(EXERCISE DATA Opens)
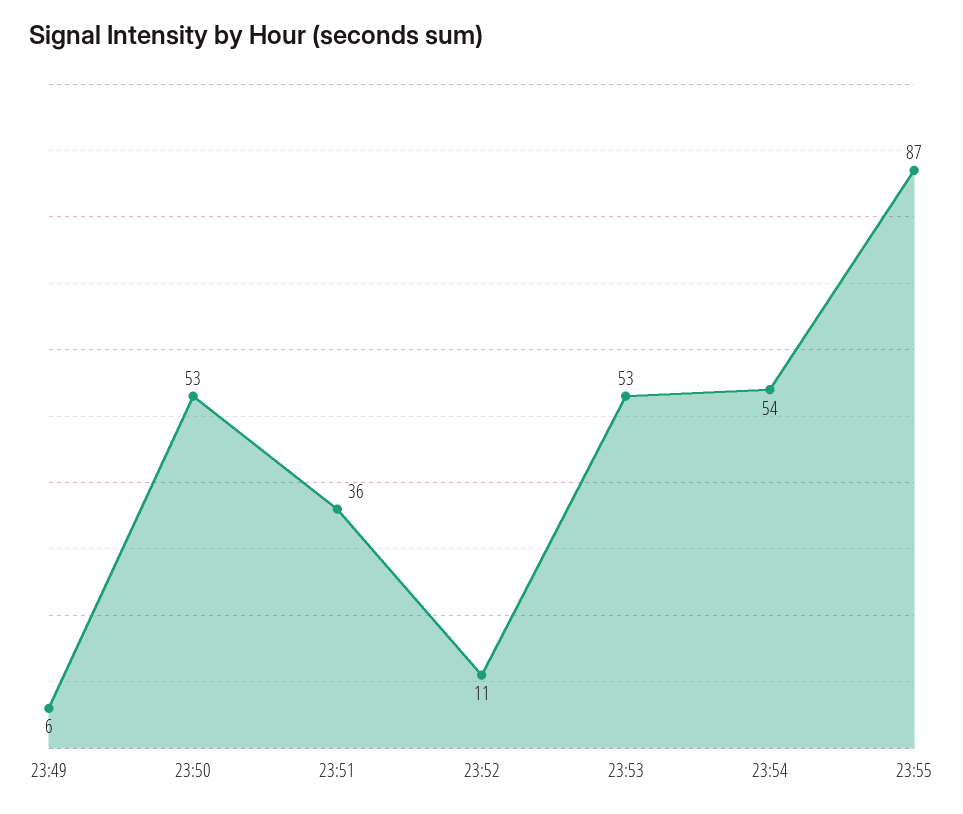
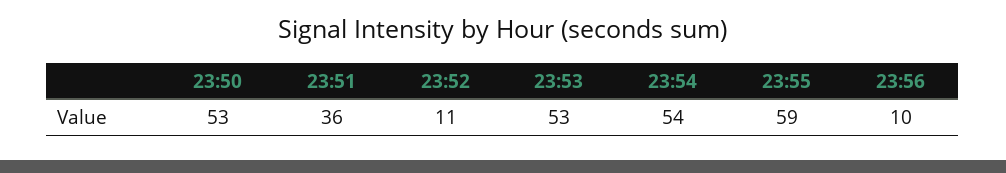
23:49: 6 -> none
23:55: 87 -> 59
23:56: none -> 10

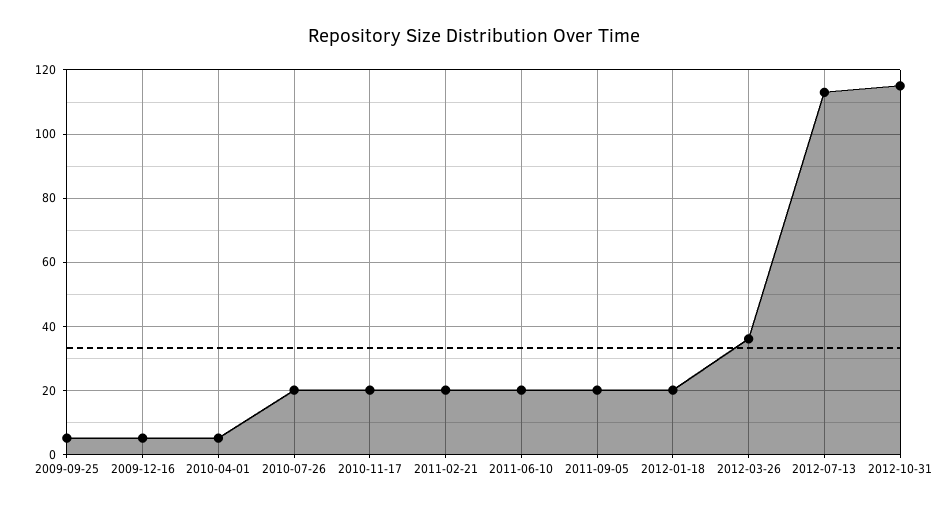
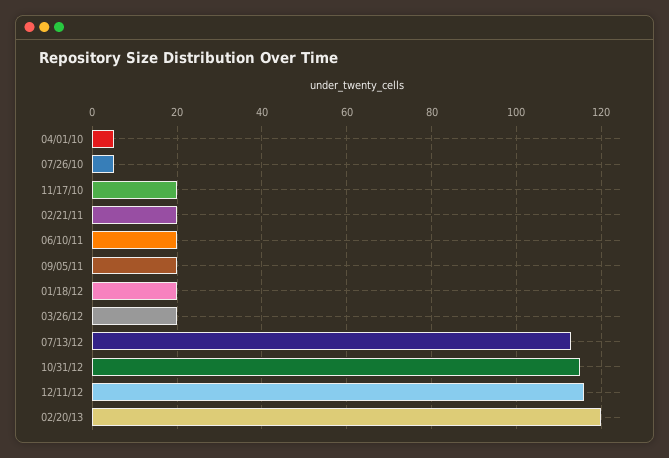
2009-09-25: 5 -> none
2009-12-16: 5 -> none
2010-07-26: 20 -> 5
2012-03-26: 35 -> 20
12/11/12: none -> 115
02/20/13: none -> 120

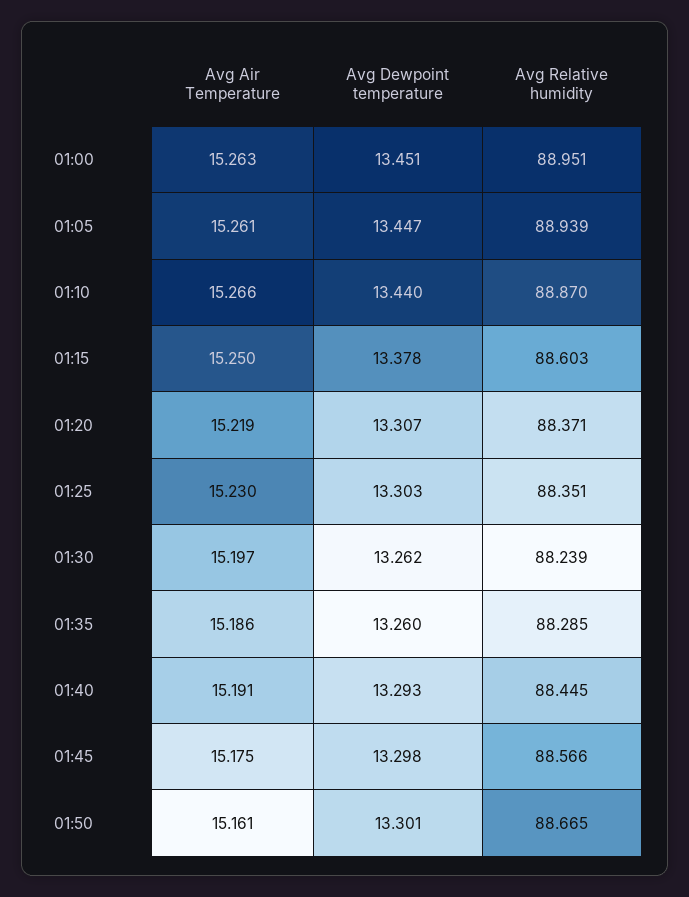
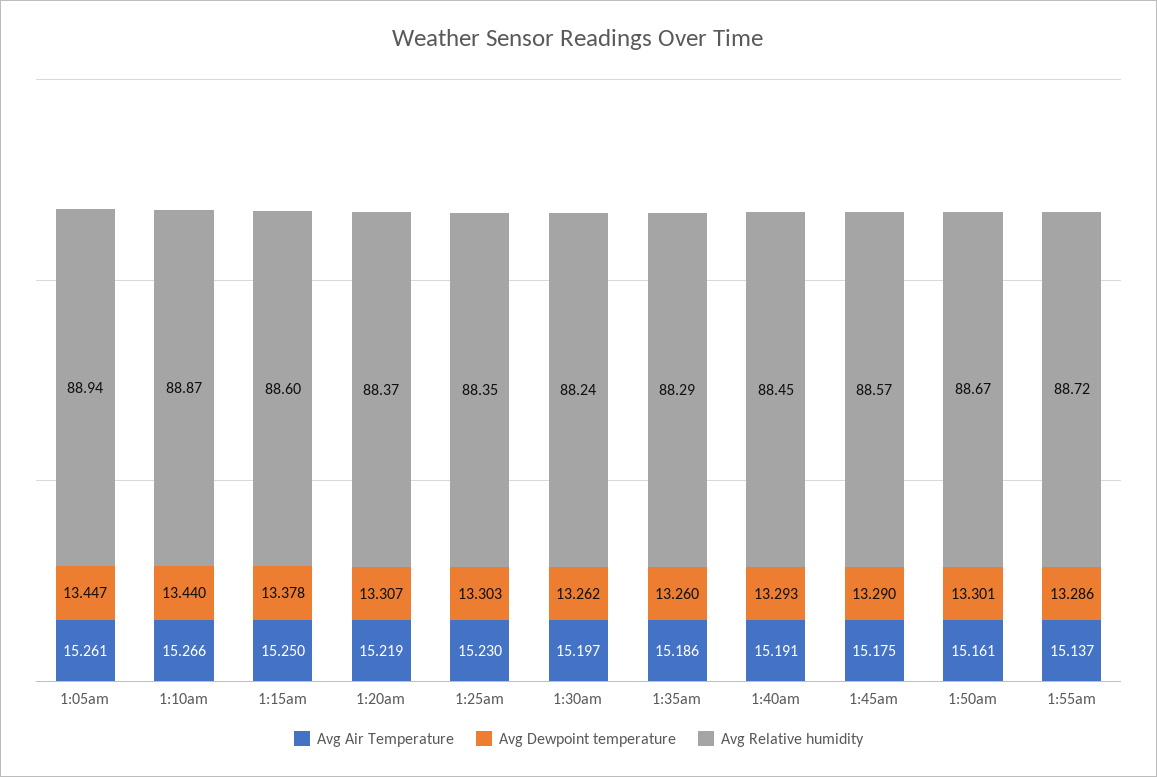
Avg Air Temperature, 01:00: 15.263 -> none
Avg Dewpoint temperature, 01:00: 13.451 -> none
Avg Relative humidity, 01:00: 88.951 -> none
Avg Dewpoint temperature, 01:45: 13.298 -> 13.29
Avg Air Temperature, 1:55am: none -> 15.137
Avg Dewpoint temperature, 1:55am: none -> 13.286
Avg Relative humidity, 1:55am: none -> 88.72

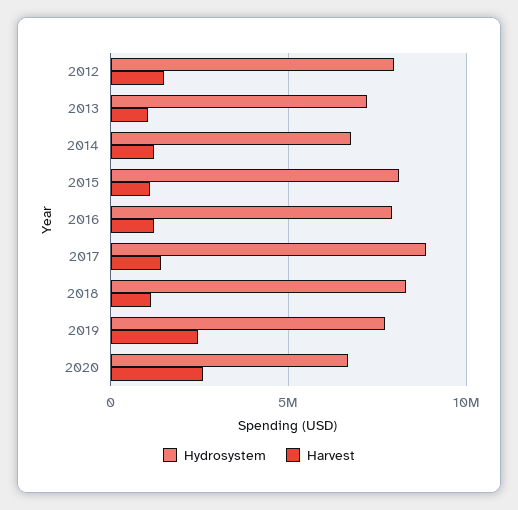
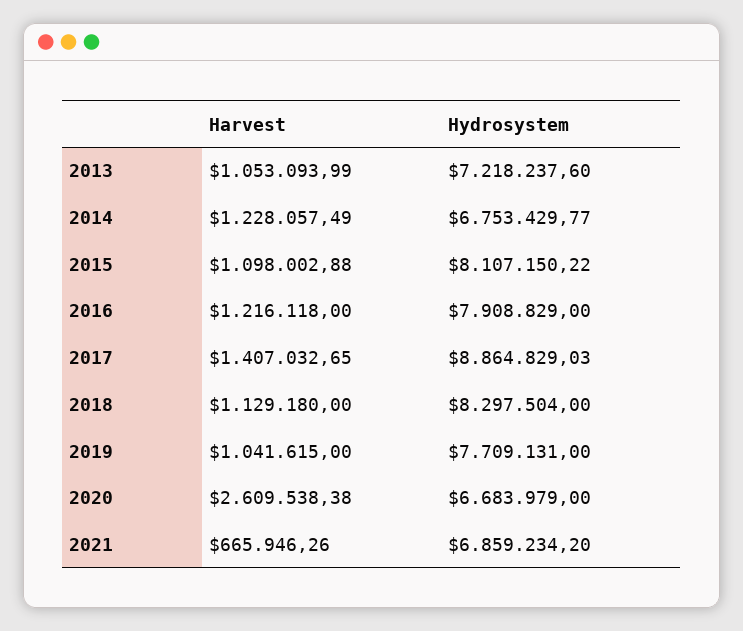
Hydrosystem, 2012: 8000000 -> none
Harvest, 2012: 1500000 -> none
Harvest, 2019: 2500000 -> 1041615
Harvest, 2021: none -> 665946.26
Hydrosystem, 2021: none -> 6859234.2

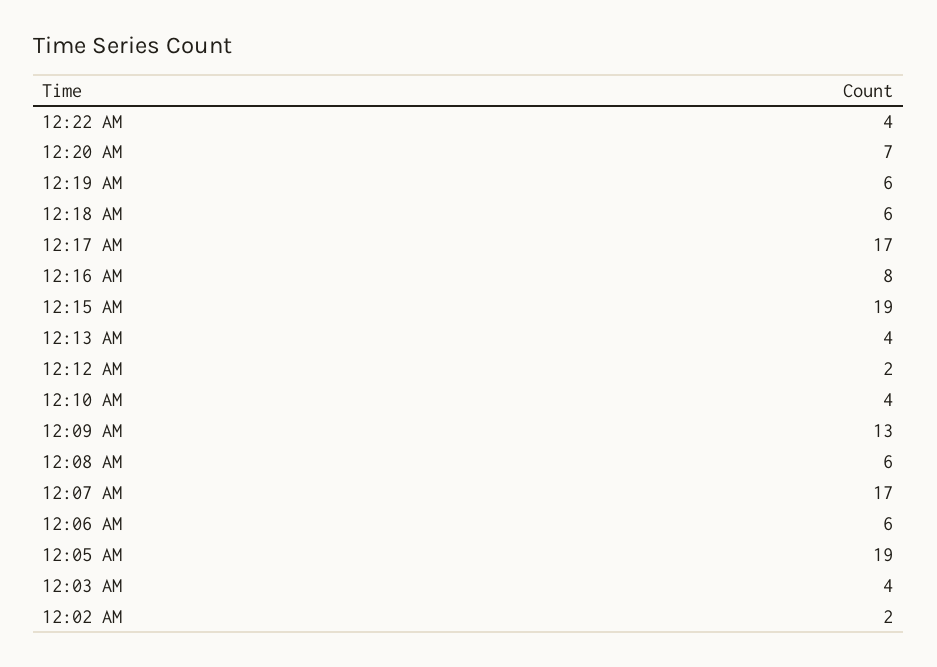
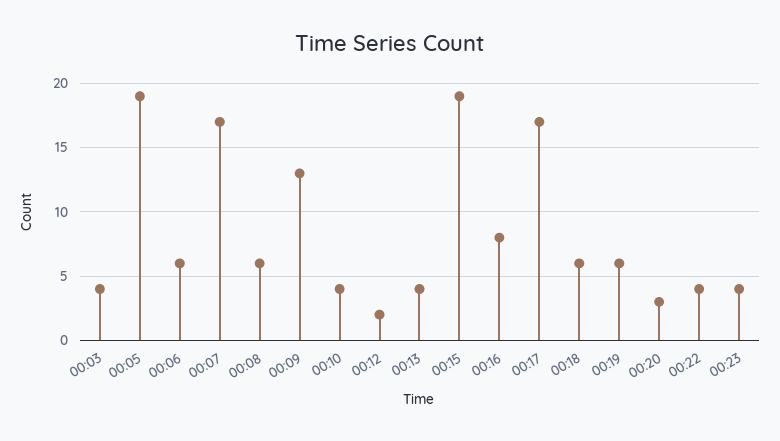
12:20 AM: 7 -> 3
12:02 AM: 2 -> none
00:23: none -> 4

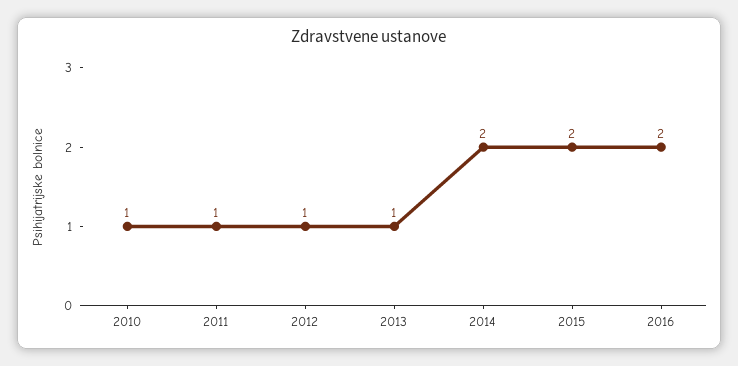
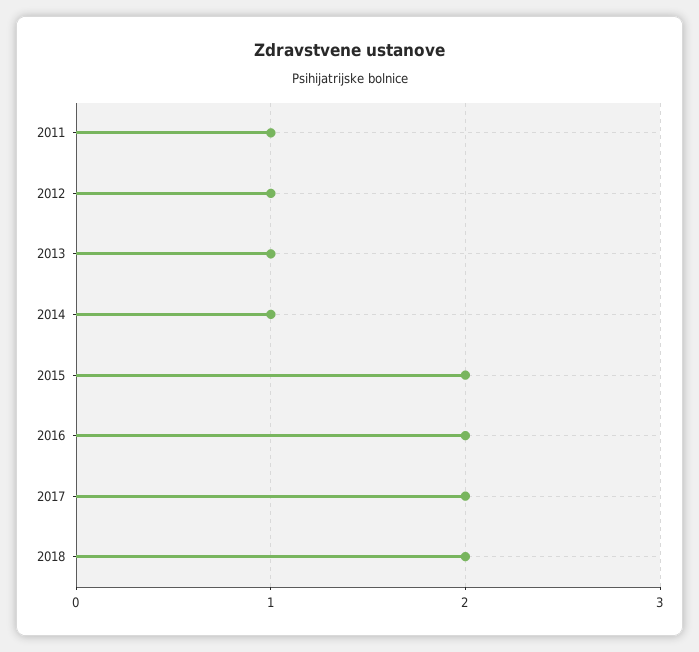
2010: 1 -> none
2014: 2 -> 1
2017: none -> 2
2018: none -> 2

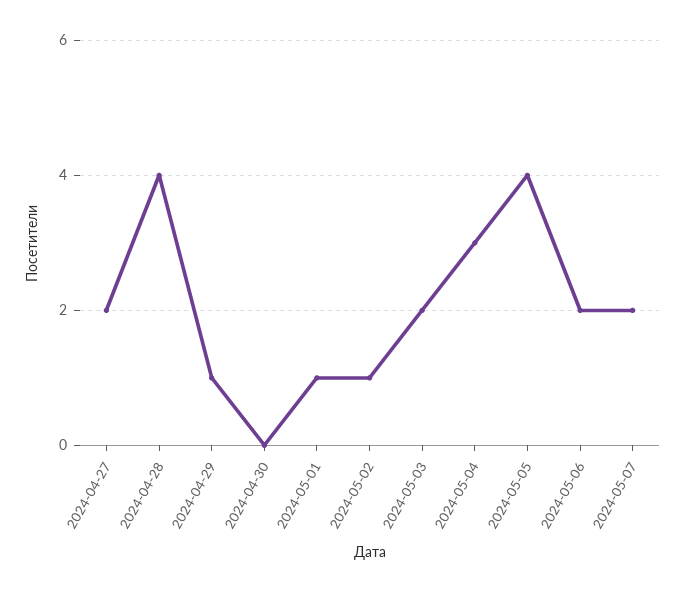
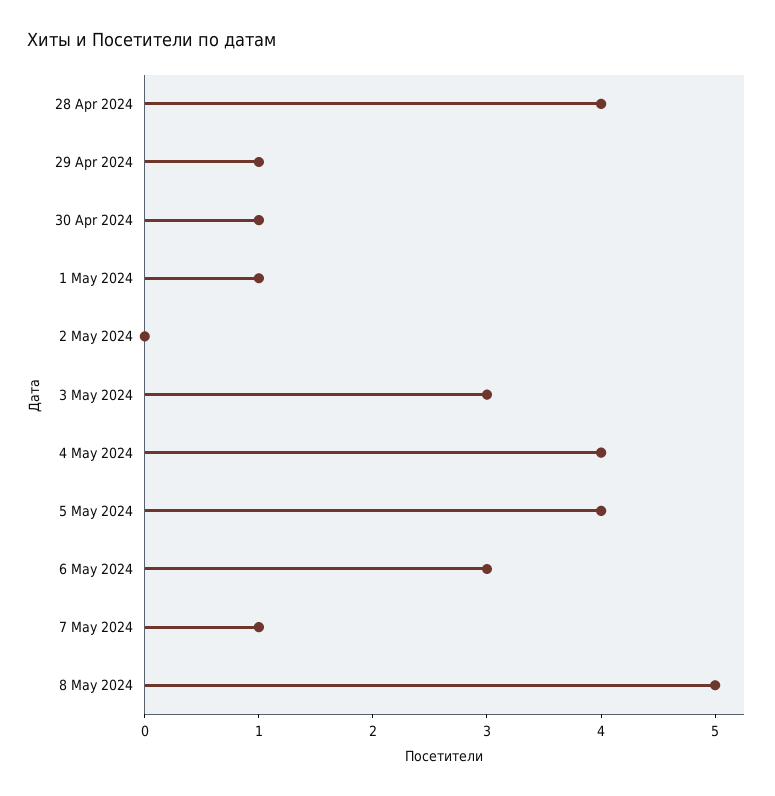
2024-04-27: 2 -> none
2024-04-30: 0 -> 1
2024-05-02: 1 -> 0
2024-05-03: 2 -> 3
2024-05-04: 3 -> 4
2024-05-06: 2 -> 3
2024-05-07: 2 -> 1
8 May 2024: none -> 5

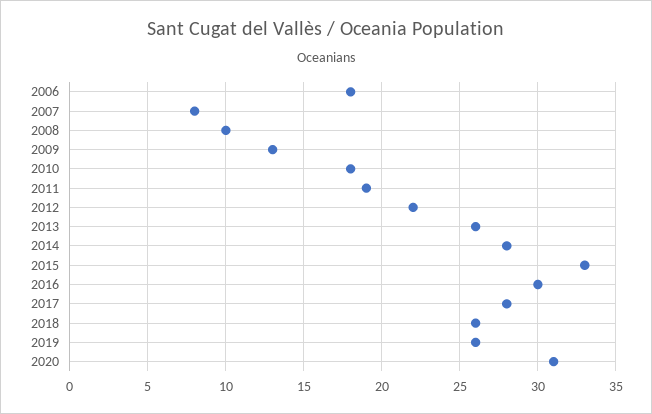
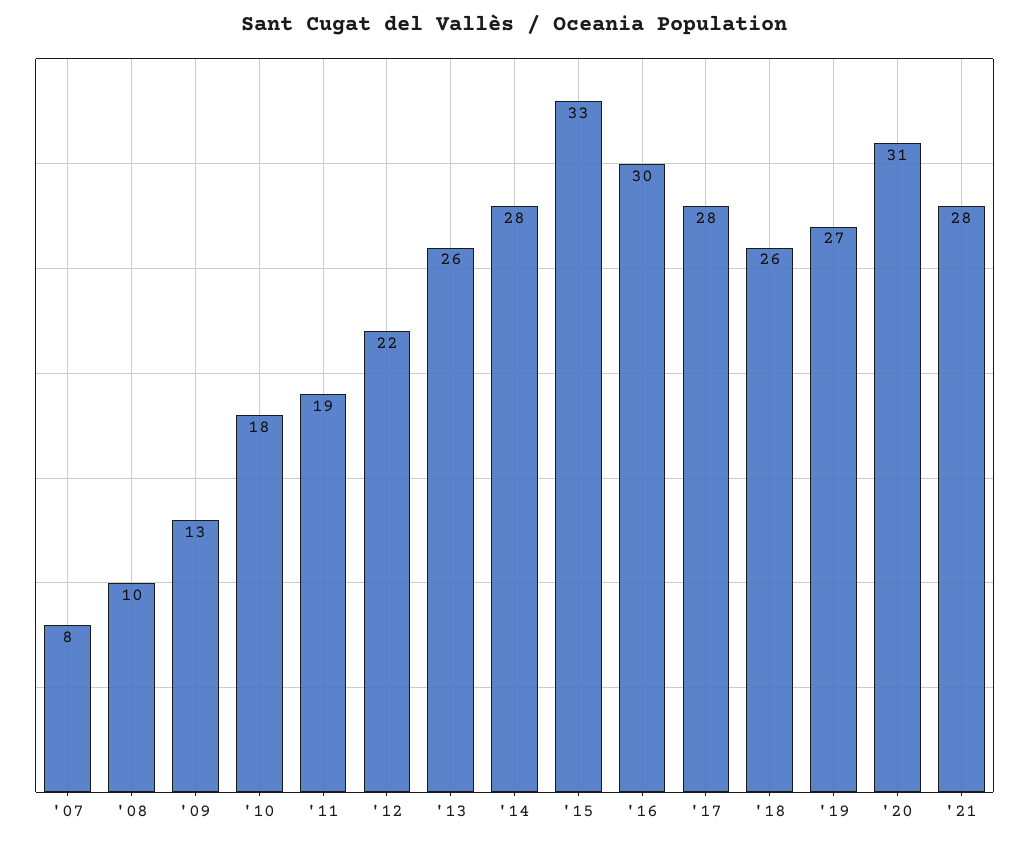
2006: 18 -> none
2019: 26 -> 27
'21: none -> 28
(EXERCISE DATA Closes)
The lines wanted are those from the start of the material above through the line with "Avg Air Temperature, 1:55am: none -> 15.137", both included; print them exactly and skip any picture.

» **ANSWER SECTION**
23:49: 6 -> none
23:55: 87 -> 59
23:56: none -> 10

2009-09-25: 5 -> none
2009-12-16: 5 -> none
2010-07-26: 20 -> 5
2012-03-26: 35 -> 20
12/11/12: none -> 115
02/20/13: none -> 120

Avg Air Temperature, 01:00: 15.263 -> none
Avg Dewpoint temperature, 01:00: 13.451 -> none
Avg Relative humidity, 01:00: 88.951 -> none
Avg Dewpoint temperature, 01:45: 13.298 -> 13.29
Avg Air Temperature, 1:55am: none -> 15.137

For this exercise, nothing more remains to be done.